• Coelenterazine and coelenterazine derivatives complex with aequorin to offer luminescent Ca2+ readout in cells
  • Luminescent readout eliminates common cellular fluorescence interference issues
  • Highly sensitive, allowing measurement of Ca2+ concentrations from 0.1 µM to 100 µM levels
  • Invitrogen offers a portfolio of 6 Coelenterazine proteins including 5 derivatives offering differing Ca2+  affinities and spectral emissions
  • Native Coelenterazine as well as all 5 analogs are available together in a Sampler Panel for comparison and evaluation

Coelenterazine & coelenterazine derivatives complex with aequorin to offer Ca2+ readout in cells

Aequorin is a calcium-sensitive bioluminescent protein from the jellyfish Aequorea victoria that has been used extensively as a microinjectable calcium indicator in cells.  The aequorin complex comprises a 22,000-dalton apoaequorin protein, molecular oxygen and the luminophore coelenterazine (Figure 1). When three Ca2+ ions bind to this complex, coelenterazine is oxidized to coelenteramide, with a concomitant release of carbon dioxide and blue light (Figures 2 and 3). The approximately third-power dependence of aequorin's bioluminescence on Ca2+ concentration gives it a broad detection range, allowing the measurement of Ca2+ concentrations from ~0.1 µM to >100 µM.

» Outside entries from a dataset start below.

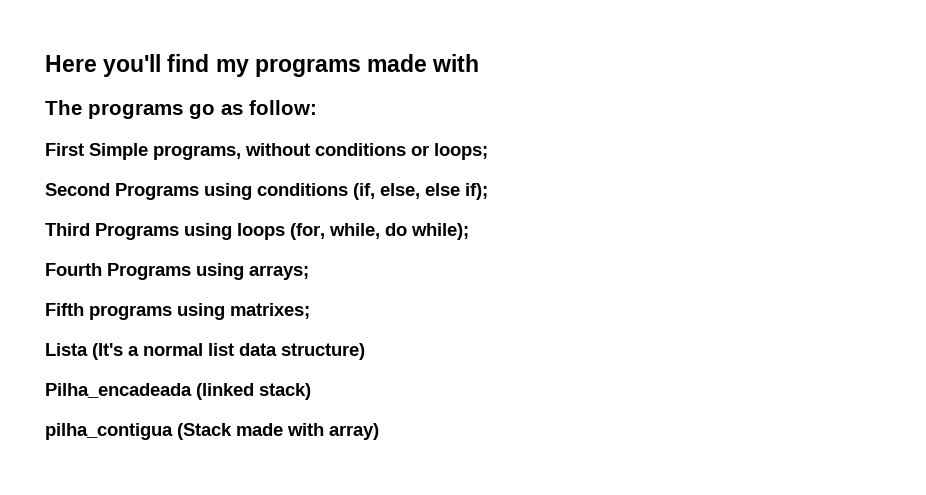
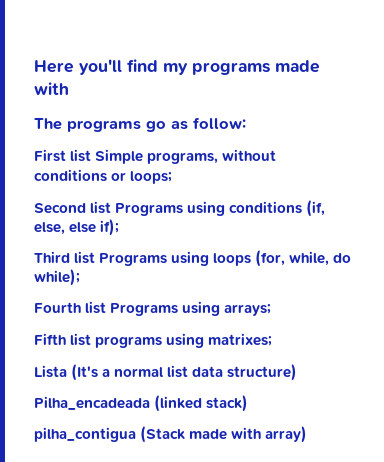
(84, 149) none -> [70,149,92,162] list
(110, 189) none -> [90,201,112,214] list
(90, 229) none -> [74,251,96,264] list
(102, 269) none -> [85,301,107,314] list
(84, 309) none -> [70,333,92,346] list

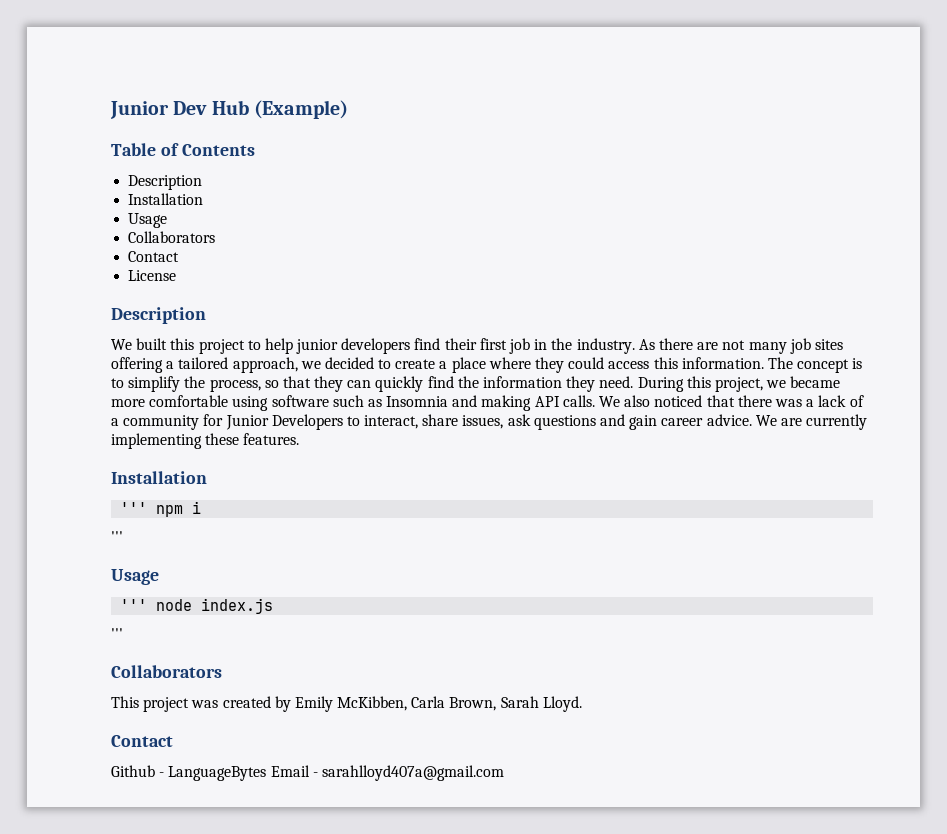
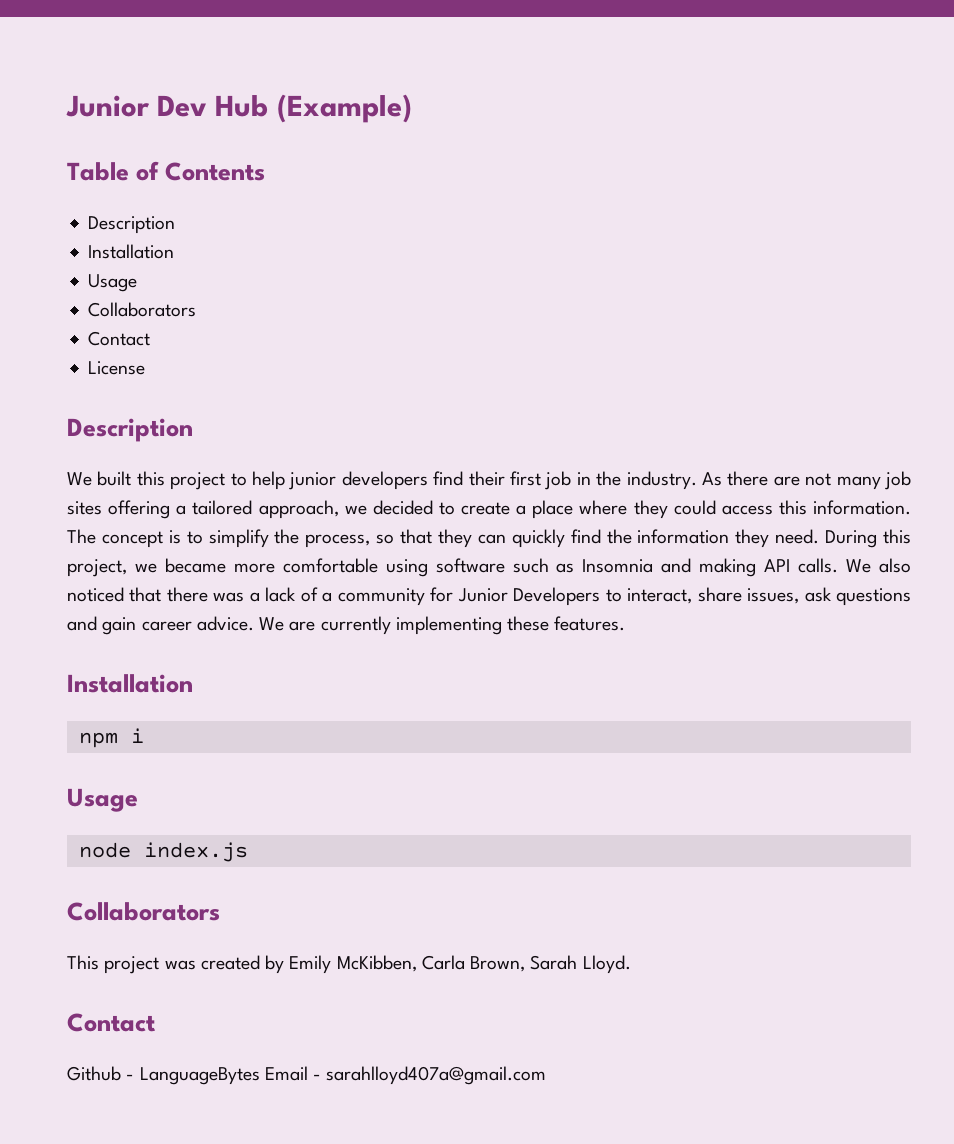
[120,502,148,514] ''' -> (193, 683) none
[111,531,123,542] [111,569,159,585] [120,599,148,611] // ''' // Usage // ''' -> [67,788,138,812] // Usage //
[111,628,123,639] // ''' -> (248, 852) none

In addition to native coelenterazine (C-2944), we offer five derivatives of coelenterazine designated cp, f, h, hcp and n by Shimomura and colleagues that confer different Ca2+ affinities and spectral properties to the aequorin complex (Table 1).  Like native coelenterazine, these five derivatives can be used to reconstitute the aequorin complex both in vivo and in vitro.  Aequorin reconstituted with coelenterazine hcp shows very favorable characteristics, including a fast response to binding Ca2+ and the highest luminescence quantum yield of these five coelenterazine derivatives. Aequorins containing the cp, f or h form of coelenterazine are reported to exhibit relative intensities that are 10–20 times that of apoaequorin reconstituted with native coelenterazine.  Knight and co-workers reported that aequorin reconstituted with coelenterazine h is more sensitive to Ca2+ than is the native complex, thus providing a valuable tool for measuring small changes in Ca2+ concentrations.  Coelenterazine n is reportedly the most useful low-sensitivity coelenterazine, producing an apoaequorin/coelenterazine complex that exhibits 10,000-fold lower luminescent intensity than the apoaequorin/coelenterazine hcp complex.

Figure 1. Ribbon representation of the aequorin/coelenterazine complex showing the secondary structural elements in the protein. Coelenterazine and the side chain of Tyr 184 are shown as stick representations. Reproduced with permission from (ref) .


Figure 2: The Ca2+-induced luminescence emission spectrum of native aequorin incorporating the coelenterazine luminophore (C2944).


Figure 3: Ca2+-dependent generation of luminescence by the aequorin complex, which contains apoaequorin (APO) and coelenterazine (C2944).

Table 1.

Cat # Links MW Storage Soluble Abs EC Em Solvent Notes
C2944   423.47 FF,D,LL,AA MeOH 429 7500 see Notes pH 7 1, 2, 3
C6780   407.47 FF,D,LL,AA MeOH 437 9500 see Notes MeOH 1, 2
  1. Coelenterazine complexes with apoaequorin emit calcium-dependent bioluminescence. Bioluminescence emission maxima (relative intensity at 100 nM Ca2+) are as follows: C2944, 466 nm (1); and C6780, 466 nm (16).
  2. Do NOT dissolve in DMSO.
  3. Aqueous solutions of coelenterazine (>1 mM) can be prepared in pH 7 buffer containing 50 mM 2-hydroxypropyl-β-cyclodextrin.